Narrative Discussion Relating to the Pension Benefits Table for 2007

Supplemental Executive Retirement Plan

Under the terms of the SERP, participants are entitled to receive on December 31 of each year an allocation equal to his or her percentage allocation multiplied by the sum of base salary and cash received under the STIP and LTIP that year. The contribution made to the SERP each year for a participant is reduced by any supplemental contribution that was made to our defined contribution profit sharing and savings plan for the participant that year. A participant’s cumulative notional phantom unit account balance earns the equivalent of common unit distributions.

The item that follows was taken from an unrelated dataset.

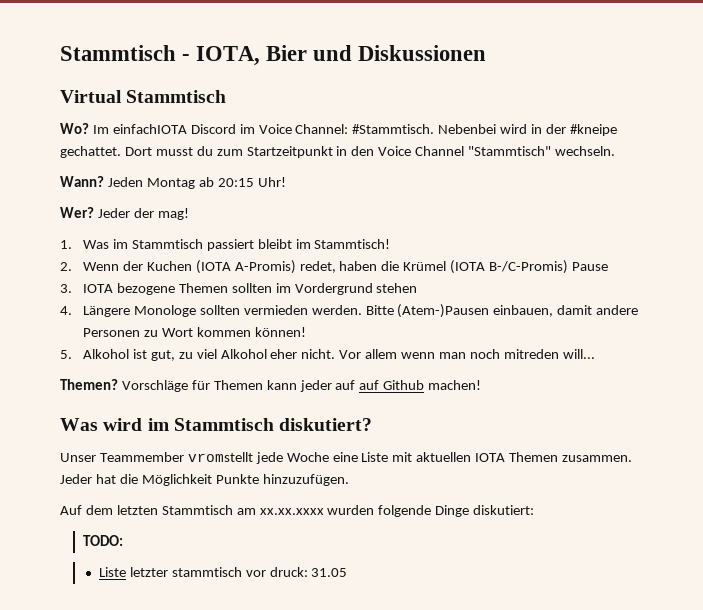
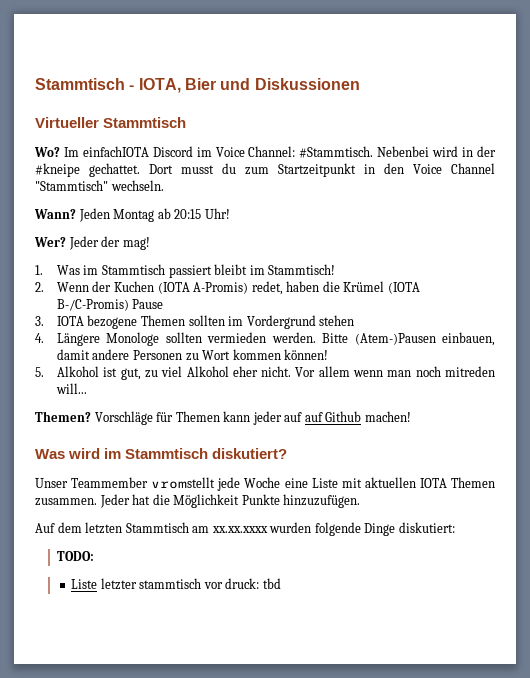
[60,90,122,103] Virtual -> [35,117,99,128] Virtueller
[311,568,348,577] 31.05 -> [262,578,281,589] tbd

The calculated distributions are added to the notional account balance in the form of additional phantom units. All amounts granted under the SERP vest immediately and are paid out upon the participant’s termination or death in cash equal to then current price of common units multiplied by the number of phantom units held under the SERP. Please see “Item 11. Compensation Discussion and Analysis — Compensation Program Components — Supplemental Executive Retirement Plan.”

Directors Compensation for 2007

The compensation of the directors of our managing general partner, MGP, is set by the Board of Directors upon recommendation of the Compensation Committee. Mr. Craft, our only employee director, receives no director compensation. The directors of MGP devote 100% of their time as directors of MGP to the business of the ARLP Partnership.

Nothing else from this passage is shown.